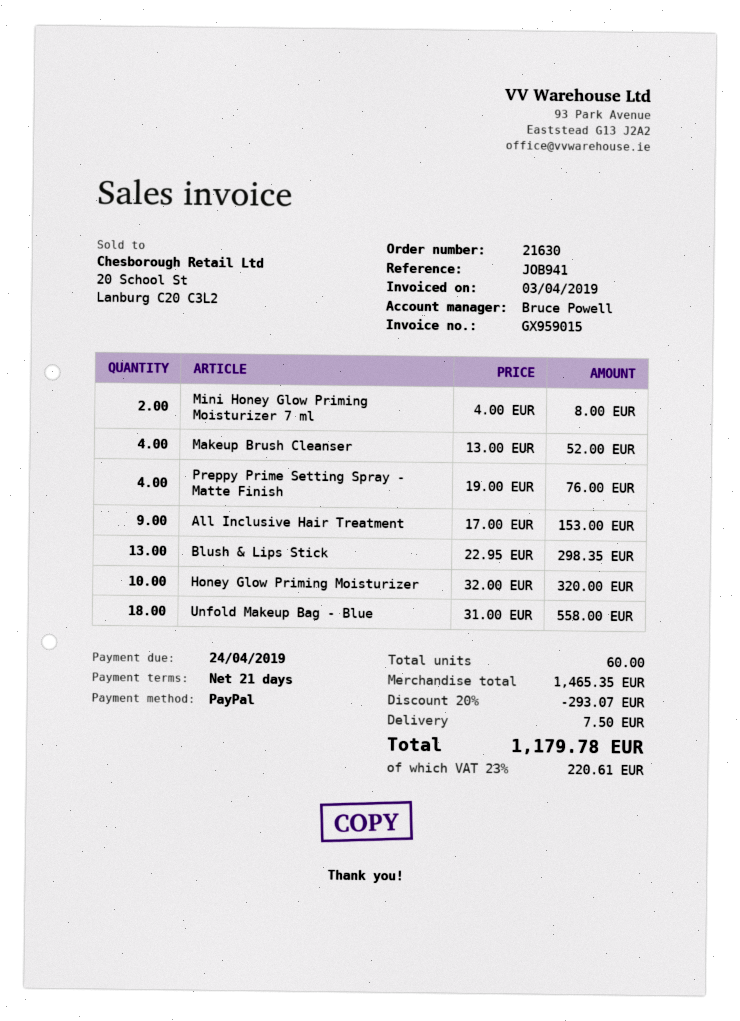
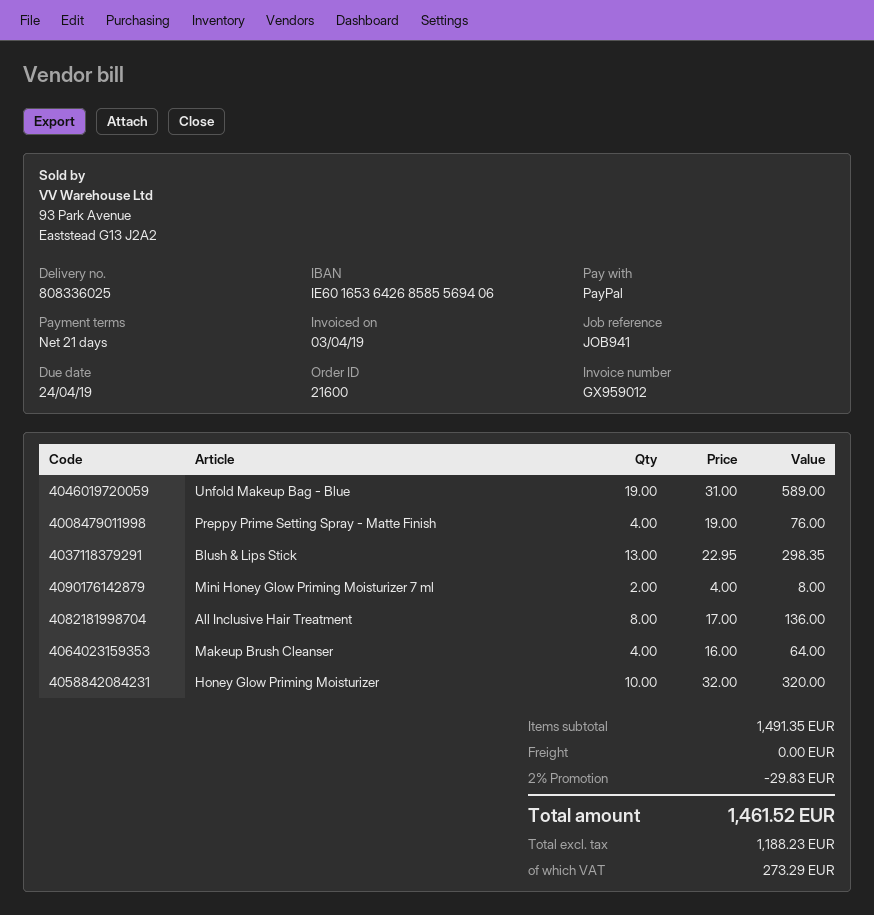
order number: 21630 -> 21600
invoice number: GX959015 -> GX959012
Makeup Brush Cleanser: 4 x 13.00 = 52.00 -> 4 x 16.00 = 64.00
All Inclusive Hair Treatment: 9 x 17.00 = 153.00 -> 8 x 17.00 = 136.00
Unfold Makeup Bag - Blue: 18 x 31.00 = 558.00 -> 19 x 31.00 = 589.00
subtotal: 1465.35 -> 1491.35
discount: 20% = 293.07 -> 2% = 29.83
shipping: 7.50 -> 0.00
tax: 220.61 -> 273.29
total: 1179.78 -> 1461.52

───

- **AIM OF THE TASK**
Restate each entry word for word; pictures stay out of the copy.

- **SOLUTION FOR THIS TASK**
order number: 21630 -> 21600
invoice number: GX959015 -> GX959012
Makeup Brush Cleanser: 4 x 13.00 = 52.00 -> 4 x 16.00 = 64.00
All Inclusive Hair Treatment: 9 x 17.00 = 153.00 -> 8 x 17.00 = 136.00
Unfold Makeup Bag - Blue: 18 x 31.00 = 558.00 -> 19 x 31.00 = 589.00
subtotal: 1465.35 -> 1491.35
discount: 20% = 293.07 -> 2% = 29.83
shipping: 7.50 -> 0.00
tax: 220.61 -> 273.29
total: 1179.78 -> 1461.52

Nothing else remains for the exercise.